Many fibromyalgia patients suffer from other illnesses that appear alongside their fibromyalgia. These conditions can often worsen the symptoms of fibromyalgia syndrome and make daily responsibilities much more difficult to complete. If you have been feeling particularly exhausted lately, it is possible that fibromyalgia isn’t the only culprit behind your fatigue. Many fibromyalgia patients also suffer from anemia, a blood disorder that can cause extreme fatigue and a variety of other complications.

What is Anemia?
Anemia is a very common blood disorder affecting over 3 million men and women in the United States. It occurs when you don’t have enough healthy red blood cells in your bloodstream. Everyone’s blood is comprised of three types of cells: red blood cells, white blood cells, and platelets. Red blood cells help to carry oxygen from your lungs to various parts of your body. It is your red blood cells that give your body the necessary energy to carry out various different biological tasks. Sometimes, people stop producing enough red blood cells, leaving them tired and weak.
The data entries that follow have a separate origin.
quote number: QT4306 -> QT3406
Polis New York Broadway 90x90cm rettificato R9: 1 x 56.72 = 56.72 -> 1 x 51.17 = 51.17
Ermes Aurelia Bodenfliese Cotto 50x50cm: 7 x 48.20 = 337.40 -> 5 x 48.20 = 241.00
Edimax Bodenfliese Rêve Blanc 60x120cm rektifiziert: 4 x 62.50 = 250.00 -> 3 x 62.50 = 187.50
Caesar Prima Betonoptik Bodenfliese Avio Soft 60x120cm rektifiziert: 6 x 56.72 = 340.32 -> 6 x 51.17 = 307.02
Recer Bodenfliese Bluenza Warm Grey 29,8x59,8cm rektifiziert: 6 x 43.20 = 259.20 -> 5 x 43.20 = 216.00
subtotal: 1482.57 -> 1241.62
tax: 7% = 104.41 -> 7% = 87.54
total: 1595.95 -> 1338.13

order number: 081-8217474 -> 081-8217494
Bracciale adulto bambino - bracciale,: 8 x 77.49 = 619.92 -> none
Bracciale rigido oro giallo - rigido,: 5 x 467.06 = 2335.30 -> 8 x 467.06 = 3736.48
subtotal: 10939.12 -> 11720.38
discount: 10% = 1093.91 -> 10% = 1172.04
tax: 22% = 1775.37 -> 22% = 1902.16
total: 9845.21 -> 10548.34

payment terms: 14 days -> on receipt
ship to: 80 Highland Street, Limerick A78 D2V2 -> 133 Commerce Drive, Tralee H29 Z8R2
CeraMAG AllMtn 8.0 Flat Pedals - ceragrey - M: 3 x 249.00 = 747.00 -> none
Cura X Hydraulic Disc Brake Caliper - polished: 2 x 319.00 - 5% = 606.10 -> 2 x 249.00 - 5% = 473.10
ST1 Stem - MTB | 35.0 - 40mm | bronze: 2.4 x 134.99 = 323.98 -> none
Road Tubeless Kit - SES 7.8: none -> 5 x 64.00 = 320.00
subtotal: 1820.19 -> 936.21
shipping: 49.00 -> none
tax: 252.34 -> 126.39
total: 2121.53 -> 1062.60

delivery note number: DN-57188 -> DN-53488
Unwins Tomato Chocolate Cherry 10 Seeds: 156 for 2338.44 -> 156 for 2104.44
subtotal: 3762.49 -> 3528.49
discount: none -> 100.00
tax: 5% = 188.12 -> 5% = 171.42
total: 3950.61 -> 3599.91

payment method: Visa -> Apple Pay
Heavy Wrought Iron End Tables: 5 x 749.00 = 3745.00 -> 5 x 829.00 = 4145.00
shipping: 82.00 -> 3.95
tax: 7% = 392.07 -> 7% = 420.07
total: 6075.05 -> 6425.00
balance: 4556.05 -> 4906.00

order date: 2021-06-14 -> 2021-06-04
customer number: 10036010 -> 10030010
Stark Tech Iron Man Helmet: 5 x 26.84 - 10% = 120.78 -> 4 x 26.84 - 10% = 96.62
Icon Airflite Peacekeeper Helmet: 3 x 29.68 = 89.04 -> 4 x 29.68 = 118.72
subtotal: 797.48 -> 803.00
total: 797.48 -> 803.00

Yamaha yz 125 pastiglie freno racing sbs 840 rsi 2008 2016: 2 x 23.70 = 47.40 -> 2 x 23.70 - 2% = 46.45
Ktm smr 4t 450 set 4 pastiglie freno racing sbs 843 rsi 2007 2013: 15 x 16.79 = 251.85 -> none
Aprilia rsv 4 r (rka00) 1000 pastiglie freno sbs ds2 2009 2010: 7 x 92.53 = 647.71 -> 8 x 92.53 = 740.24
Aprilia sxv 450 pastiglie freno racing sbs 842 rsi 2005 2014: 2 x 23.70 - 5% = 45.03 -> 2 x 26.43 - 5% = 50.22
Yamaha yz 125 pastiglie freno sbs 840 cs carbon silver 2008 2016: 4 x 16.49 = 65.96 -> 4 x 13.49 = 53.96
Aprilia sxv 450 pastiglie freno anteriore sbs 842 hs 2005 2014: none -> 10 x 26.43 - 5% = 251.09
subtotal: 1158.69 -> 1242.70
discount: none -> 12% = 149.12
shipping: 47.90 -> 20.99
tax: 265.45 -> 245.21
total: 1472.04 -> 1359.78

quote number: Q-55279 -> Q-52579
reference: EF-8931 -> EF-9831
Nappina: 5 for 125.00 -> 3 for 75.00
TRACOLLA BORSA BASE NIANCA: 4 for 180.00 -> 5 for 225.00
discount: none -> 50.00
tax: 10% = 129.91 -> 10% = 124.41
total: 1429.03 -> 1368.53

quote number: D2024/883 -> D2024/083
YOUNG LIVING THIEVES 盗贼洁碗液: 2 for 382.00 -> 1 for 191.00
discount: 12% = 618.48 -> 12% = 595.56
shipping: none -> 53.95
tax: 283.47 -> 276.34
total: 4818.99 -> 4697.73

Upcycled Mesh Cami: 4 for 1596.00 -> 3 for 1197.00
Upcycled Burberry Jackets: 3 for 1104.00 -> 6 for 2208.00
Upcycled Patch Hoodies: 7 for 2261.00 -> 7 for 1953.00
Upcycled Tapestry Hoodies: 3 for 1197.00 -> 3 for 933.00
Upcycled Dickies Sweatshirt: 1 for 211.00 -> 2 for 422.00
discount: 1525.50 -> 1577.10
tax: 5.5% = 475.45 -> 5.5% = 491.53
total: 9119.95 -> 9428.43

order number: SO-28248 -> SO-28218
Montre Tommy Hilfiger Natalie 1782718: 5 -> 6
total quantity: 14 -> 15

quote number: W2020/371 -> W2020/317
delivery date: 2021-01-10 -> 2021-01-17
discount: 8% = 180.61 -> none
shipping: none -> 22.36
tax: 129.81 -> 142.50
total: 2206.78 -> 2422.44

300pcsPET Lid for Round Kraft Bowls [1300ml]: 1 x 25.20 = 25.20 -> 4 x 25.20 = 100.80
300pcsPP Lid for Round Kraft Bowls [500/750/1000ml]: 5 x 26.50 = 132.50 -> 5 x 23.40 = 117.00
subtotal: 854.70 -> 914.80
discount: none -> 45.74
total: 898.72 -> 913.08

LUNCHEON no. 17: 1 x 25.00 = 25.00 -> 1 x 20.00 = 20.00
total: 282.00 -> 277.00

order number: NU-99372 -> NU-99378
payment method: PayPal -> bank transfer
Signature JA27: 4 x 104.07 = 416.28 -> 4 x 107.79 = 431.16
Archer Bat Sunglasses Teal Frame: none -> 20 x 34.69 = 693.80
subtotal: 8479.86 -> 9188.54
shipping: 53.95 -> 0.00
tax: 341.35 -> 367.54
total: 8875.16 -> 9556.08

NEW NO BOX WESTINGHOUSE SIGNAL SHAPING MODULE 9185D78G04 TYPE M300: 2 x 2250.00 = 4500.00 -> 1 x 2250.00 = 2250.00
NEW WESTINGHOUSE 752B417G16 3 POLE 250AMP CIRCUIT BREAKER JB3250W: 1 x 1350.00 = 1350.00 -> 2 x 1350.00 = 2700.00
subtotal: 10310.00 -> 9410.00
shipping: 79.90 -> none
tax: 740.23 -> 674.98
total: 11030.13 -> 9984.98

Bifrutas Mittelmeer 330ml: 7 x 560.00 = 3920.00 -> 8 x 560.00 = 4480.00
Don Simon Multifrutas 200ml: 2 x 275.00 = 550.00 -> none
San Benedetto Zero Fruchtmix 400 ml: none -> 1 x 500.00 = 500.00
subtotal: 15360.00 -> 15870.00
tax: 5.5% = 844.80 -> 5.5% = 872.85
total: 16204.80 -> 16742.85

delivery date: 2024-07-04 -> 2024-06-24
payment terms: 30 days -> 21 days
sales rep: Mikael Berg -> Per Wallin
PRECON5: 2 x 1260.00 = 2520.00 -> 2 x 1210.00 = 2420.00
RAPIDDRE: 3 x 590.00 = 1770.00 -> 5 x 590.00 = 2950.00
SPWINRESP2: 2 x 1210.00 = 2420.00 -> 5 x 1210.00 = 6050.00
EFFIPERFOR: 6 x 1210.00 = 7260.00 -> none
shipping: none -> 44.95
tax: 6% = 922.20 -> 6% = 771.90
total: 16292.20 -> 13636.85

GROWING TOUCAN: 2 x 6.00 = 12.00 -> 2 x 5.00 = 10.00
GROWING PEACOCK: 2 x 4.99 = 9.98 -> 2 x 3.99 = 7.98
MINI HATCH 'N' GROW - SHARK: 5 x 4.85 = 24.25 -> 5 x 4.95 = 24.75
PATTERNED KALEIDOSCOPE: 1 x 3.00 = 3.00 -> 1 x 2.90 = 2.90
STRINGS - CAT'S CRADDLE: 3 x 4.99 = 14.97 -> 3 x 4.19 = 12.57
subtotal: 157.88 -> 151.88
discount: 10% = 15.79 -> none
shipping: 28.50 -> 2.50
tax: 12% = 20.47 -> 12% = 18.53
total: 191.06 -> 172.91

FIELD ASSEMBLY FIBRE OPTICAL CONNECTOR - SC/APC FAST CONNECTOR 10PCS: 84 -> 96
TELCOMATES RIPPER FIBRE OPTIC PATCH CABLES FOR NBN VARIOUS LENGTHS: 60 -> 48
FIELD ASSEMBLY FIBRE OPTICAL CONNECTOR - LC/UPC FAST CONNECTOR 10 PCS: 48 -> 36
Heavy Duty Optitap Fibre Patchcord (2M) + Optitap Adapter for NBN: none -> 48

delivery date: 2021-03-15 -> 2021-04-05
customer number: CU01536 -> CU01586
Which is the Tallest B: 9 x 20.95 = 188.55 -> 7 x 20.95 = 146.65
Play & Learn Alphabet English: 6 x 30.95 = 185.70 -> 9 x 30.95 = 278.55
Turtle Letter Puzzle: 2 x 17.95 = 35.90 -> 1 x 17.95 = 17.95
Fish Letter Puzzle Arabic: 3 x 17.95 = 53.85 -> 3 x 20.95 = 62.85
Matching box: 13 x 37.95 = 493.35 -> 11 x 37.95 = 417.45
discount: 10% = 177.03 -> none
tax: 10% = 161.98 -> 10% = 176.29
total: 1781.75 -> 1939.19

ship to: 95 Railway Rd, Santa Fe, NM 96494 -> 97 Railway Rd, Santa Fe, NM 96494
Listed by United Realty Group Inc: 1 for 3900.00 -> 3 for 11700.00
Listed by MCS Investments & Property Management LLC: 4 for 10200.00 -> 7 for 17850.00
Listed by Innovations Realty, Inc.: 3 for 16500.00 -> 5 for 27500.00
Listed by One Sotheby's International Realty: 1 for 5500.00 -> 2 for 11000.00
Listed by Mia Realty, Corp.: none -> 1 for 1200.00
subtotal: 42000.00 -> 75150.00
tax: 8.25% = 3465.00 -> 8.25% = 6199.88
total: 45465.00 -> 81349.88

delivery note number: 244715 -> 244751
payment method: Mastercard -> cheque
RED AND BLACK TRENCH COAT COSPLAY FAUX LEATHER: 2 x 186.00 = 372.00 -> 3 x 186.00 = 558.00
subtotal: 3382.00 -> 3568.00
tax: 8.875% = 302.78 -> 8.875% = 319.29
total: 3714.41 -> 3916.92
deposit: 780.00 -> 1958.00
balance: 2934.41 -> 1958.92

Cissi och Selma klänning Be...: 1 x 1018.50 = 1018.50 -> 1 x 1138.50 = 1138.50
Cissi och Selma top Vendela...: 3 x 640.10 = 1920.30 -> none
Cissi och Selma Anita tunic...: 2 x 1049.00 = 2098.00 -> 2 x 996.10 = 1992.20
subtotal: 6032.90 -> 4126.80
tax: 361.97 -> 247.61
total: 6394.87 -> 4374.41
What are the Causes of Anemia?
There are many different types of anemia, and each is thought to be caused by a different factor. Some common causes of anemia include:

  • iron deficiency (due to poor diet or blood loss)
  • vitamin deficiency (due to poor diet)
  • chronic disease (including cancer, HIV/AIDS, and kidney disease)
  • genetic disorders (like sickle cell anemia)
  • certain medications (including certain anti-cancer agents)

Who Gets Anemia?
Because there are so many types of anemia, many different people suffer from the illness. Anemia affects men, women, and children from all cultures. Certain people are at increased risk of developing anemia. Risk factors include:

  • being female (1 in 5 women develop iron deficiency anemia)
  • having heavy menstrual periods
  • having a poor diet
  • being pregnant
  • having a chronic disease
  • having an intestinal disease
  • having a family history of anemia

What are the Symptoms of Anemia?
The signs of anemia tend to creep up slowly on most sufferers. Symptoms begin mildly before developing into more persistent problems. For this reason, many people suffering from anemia are never diagnosed or treated for the condition. The most common signs and symptoms of anemia are:

  • fatigue
  • weakness
  • shortness of breath
  • dizziness or fainting
  • loss of concentration
  • feeling cold
  • pale skin
  • depression

Do You Have Anemia and Fibromyalgia?
Many patients suffering from fibromyalgia also have concurrent anemia. Because anemia symptoms, like fatigue and loss of concentration, are also found in fibromyalgia syndrome, many patients are not diagnosed with anemia when they need to be. If you are suffering from extreme fatigue, it is a good idea to get tested for anemia. Anemia will only complicate your fibromyalgia symptoms and make life even more difficult.

Diagnosing Anemia
If you are experiencing severe fatigue or other anemia symptoms, it is important that you get diagnosed. Anemia is very common and can be discovered through a simple blood test. A sample of your blood will be taken and then sent to a laboratory for testing. Your health care provider will measure the amount of red blood cells in your sample, and use this to determine whether or not you have anemia.

Complications of Anemia
Anemia is a condition that should not be left untreated. If it is allowed to progress for a long period of time, anemia can become quite dangerous to your health. Anemia can result in the development of an irregular or rapid heartbeat (tachycardia) or an enlarged heart muscle (left ventricular hypertrophy). These conditions can increase your risk for heart disease or stroke. Anemia can also leave you feeling terribly exhausted, making it difficult to enjoy work, school, or social events.

Treating Anemia
Anemia treatment is based upon the cause of your particular type of anemia. Most anemias can be managed through careful medication or dietary supplementation. Commonly, vitamin injections or iron supplements are enough to rectify the blood disorder. Other anemias, like sickle cell anemia, have no cure and can cause serious physical damage. Speak with your health care provider about the treatment that is best suited for you.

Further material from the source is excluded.